Airborne Quantum Key Distribution with Boundary Layer Effects
Hui-Cun Yu, Bang-Ying Tang, Huan Chen, Yang Xue, Jie Tang, Wan-Rong, Yu, Bo Liu, Lei Shi

TL;DR
This paper evaluates the impact of boundary layer effects on airborne quantum key distribution, revealing significant photon loss and secure key rate reduction, and proposes mitigation strategies for improved quantum communication performance.
Contribution
It introduces a detailed performance evaluation scheme for airborne QKD considering boundary layer effects, which were previously ignored in models.
Findings
Boundary layer causes 3.5dB photon loss.
Secure key rate decreases by 70.7% due to boundary layer.

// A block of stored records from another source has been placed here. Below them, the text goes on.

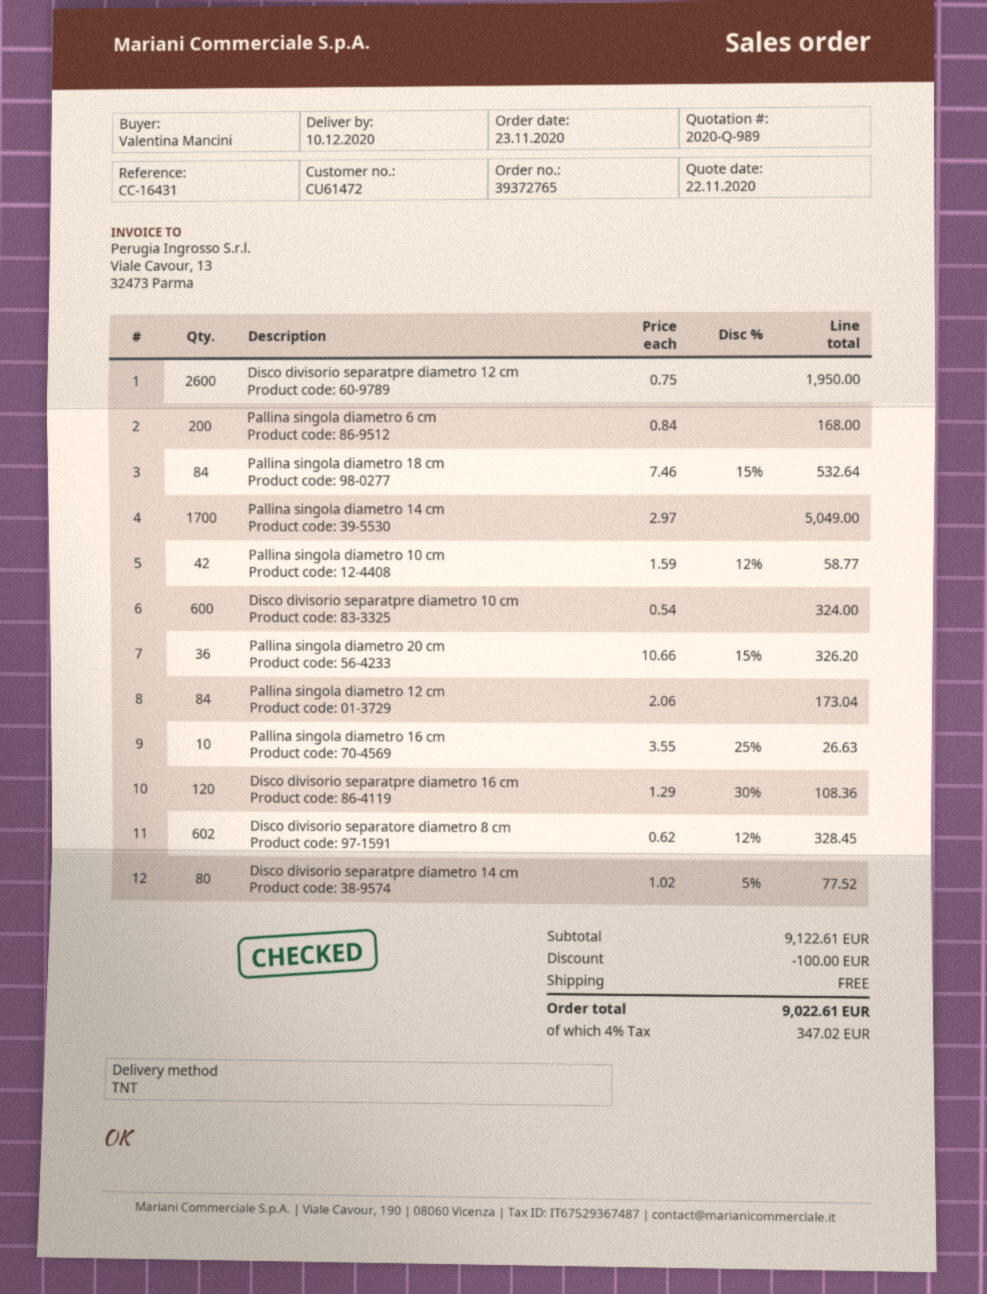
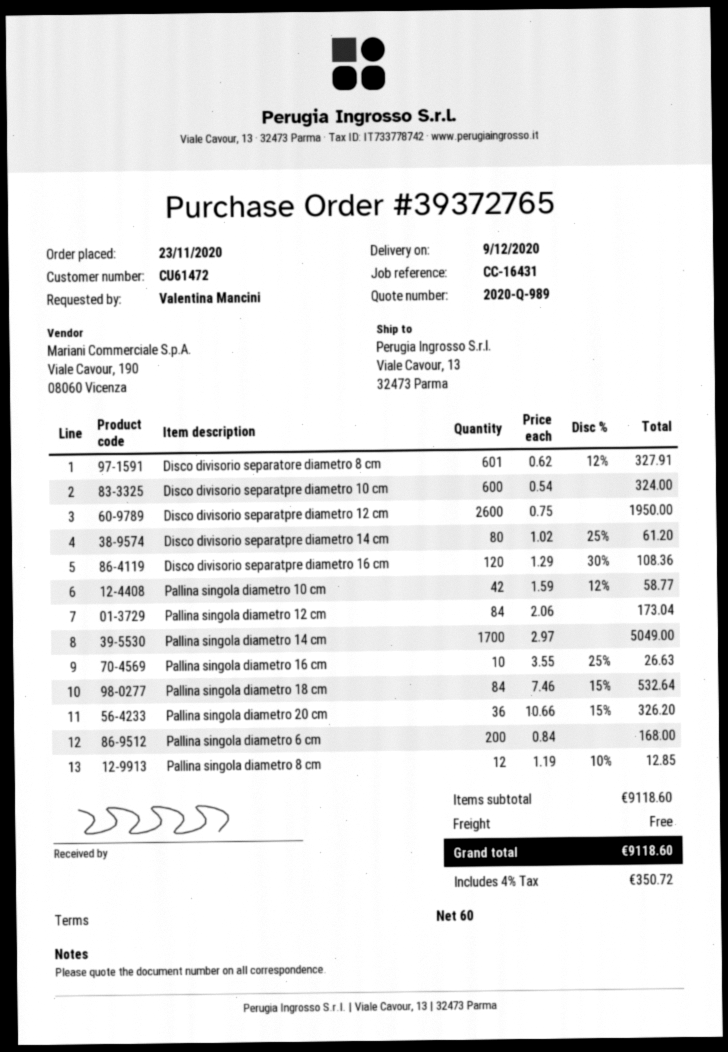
delivery date: 2020-12-10 -> 2020-12-09
Disco divisorio separatore diametro 8 cm: 602 x 0.62 - 12% = 328.45 -> 601 x 0.62 - 12% = 327.91
Disco divisorio separatpre diametro 14 cm: 80 x 1.02 - 5% = 77.52 -> 80 x 1.02 - 25% = 61.20
Pallina singola diametro 8 cm: none -> 12 x 1.19 - 10% = 12.85
subtotal: 9122.61 -> 9118.60
discount: 100.00 -> none
tax: 4% = 347.02 -> 4% = 350.72
total: 9022.61 -> 9118.60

Optimal azimuth angle for communication is within 60 degrees.
Abstract
Airborne quantum key distribution (QKD) is now becoming a flexible bond between terrestrial fiber and satellite, which is an efficient solution to establish a mobile, on-demand, and real-time coverage quantum network. Furthermore, When the aircraft is flying at a high speed, usually larger than 0.3 Ma, the produced boundary layer will impair the performance of aircraft-based QKD. The boundary layer would introduce random wavefront aberration, jitter and extra intensity attenuation to the transmitted photons. However, previous airborne QKD implementations only considered the influences from atmospheric turbulence and molecular scattering, but ignored the boundary layer effects. In this article, we propose a detailed performance evaluation scheme of airborne QKD with boundary layer effects and estimate the overall photon transmission efficiency, quantum bit error rate and final secure key…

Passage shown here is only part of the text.